Après avoir été condamné le 25 septembre, Nicolas Sarkozy a dénoncé une atteinte à l'État de droit. Il maintient qu'il est innocent. Il a reçu le soutien de la classe politique. Le président français Emmanuel Macron l'a reçu vendredi dernier à l'Elysée. Ce lundi, au lendemain du braquage insolite au musée du Louvre, Macron s'est justifié en soulignant qu'il était « normal sur le plan personnel et humain » de recevoir l'un de ses prédécesseurs. « J'ai toujours exprimé ma position concernant l'indépendance de la justice », a ajouté le chef de l'Etat après avoir été interrogé sur la question lors d'un voyage en Slovénie.

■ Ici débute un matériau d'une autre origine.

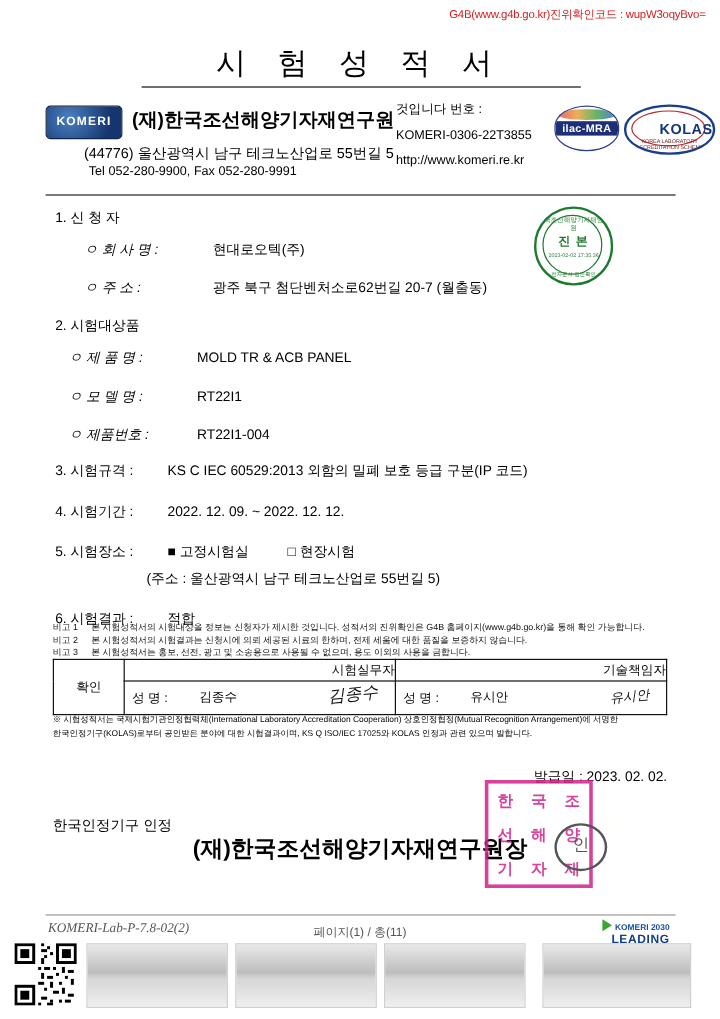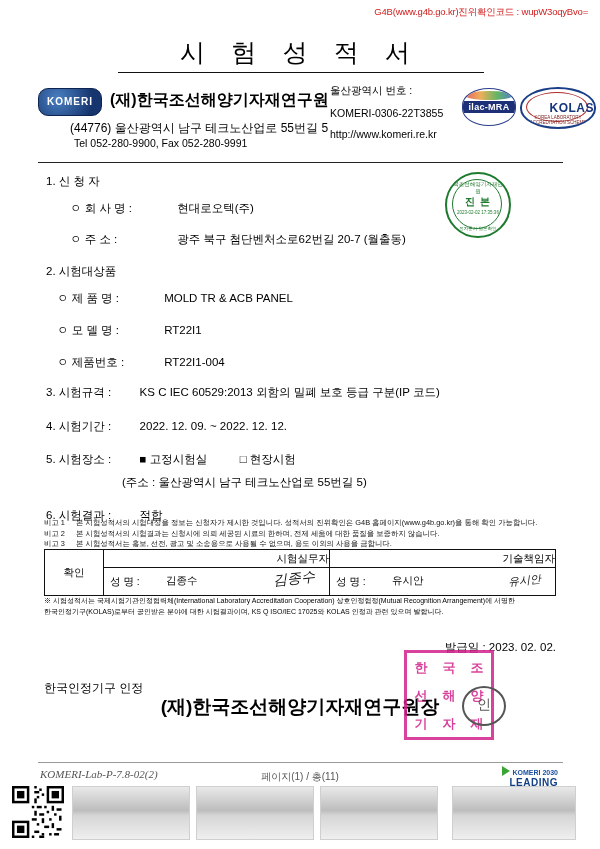"울산광역시 번호 :" div.cert-label { text: 울산광역시 -> 것입니다 }
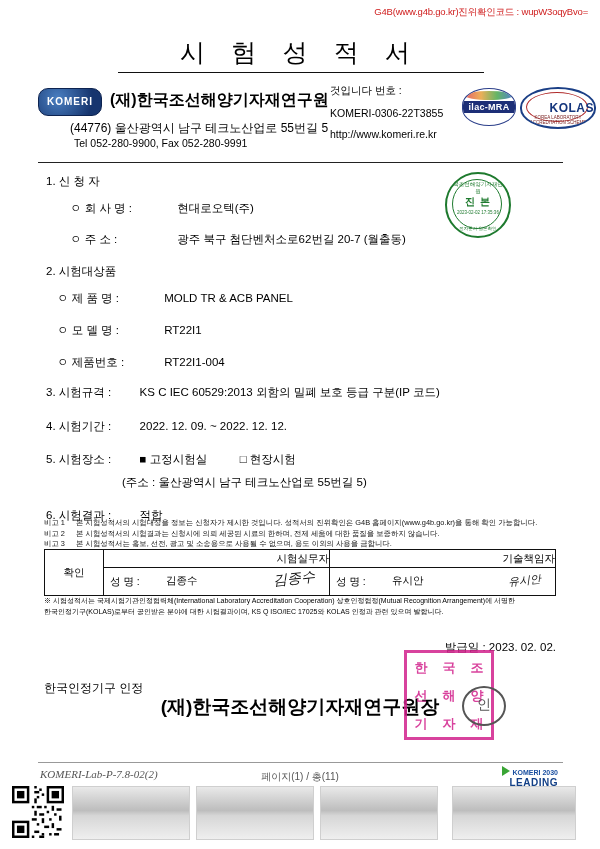"KOMERI" .komeri-logo { border-radius: 10px -> 4px }
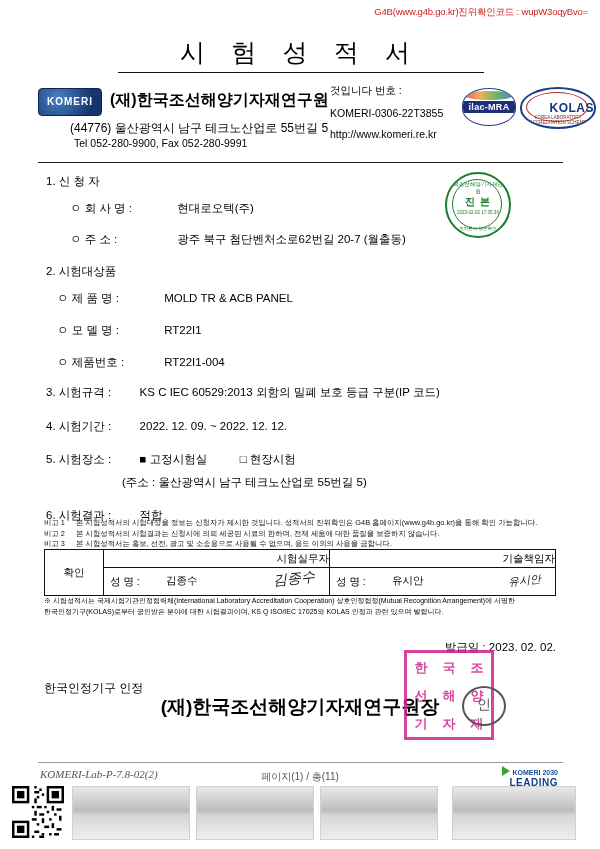"ㅇ 회 사 명 :" .field-label { font-style: none -> italic }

Ce lundi, Sarkozy a reçu la visite de l'ancien Premier ministre Édouard Balladur (1993-1995) et même le ministre de la Justice, Gérald Darmanin, a déclaré qu'il irait le voir en prison pour vérifier les conditions de sécurité dans lesquelles il se trouvera. « Je vais en prison plusieurs fois par semaine », a-t-il déclaré pour justifier son propos, après les critiques des syndicats judiciaires, qui ont dénoncé un traitement de faveur.

Loin de rester discret, Sarkozy a profité de ces semaines pour clamer son innocence et a même publié une vidéo sur les réseaux sociaux remerciant les Français pour leur soutien. Certains médias le surnomment déjà « Saint Sarkozy, le martyr ». « Je n'ai pas peur d'aller en prison », répète-t-il ces jours-ci. Le journal affirme qu'une copie de est emmenée en prison.

Le tribunal de Paris l'a condamné à cinq ans de prison après avoir jugé avéré qu'il avait manœuvré, entre 2005 et 2007, pour obtenir le soutien du régime de Kadhafi afin de financer sa campagne à l'Elysée. Il était alors ministre de l'Intérieur. Il a été possible de prouver qu'il avait essayé, mais pas que l'argent soit finalement parvenu entre ses mains. Il a donc été acquitté des délits de corruption passive et de détournement de fonds. Le tribunal a ordonné son incarcération, bien qu’il ait fait appel de la décision, en raison de la « gravité exceptionnelle des événements ».

Il n'a cependant pas été contraint d'entrer immédiatement pour régler ses affaires professionnelles, et il a été convoqué la semaine dernière pour lui communiquer le jour de son entrée en prison : ce mardi.

Bien qu'il soit impliqué dans plusieurs affaires et ait déjà été condamné dans une autre à un an de prison (qu'il a purgé en résidence surveillée, avec un bracelet électronique), Sarkozy a reçu le soutien d'une partie de la classe politique de droite. Même la leader d’extrême droite Marine Le Pen a pris sa défense.

La prison de La Santé est l'une des rares à être préparée en termes de sécurité pour accueillir un ancien président détenu. Il a été récemment rénové et dispose de cellules individuelles un peu plus confortables. Le fait qu'il soit isolé répond à un protocole de protection. Plusieurs agents vous accompagneront dans vos déplacements et à chaque déplacement vous serez empêché de croiser d'autres détenus. Vous aurez accès au gym et à la bibliothèque. Il ne devrait pas passer beaucoup de temps derrière les barreaux, puisque ses avocats peuvent demander une libération conditionnelle dès le jour de son incarcération, même si la décision pourrait prendre plusieurs semaines.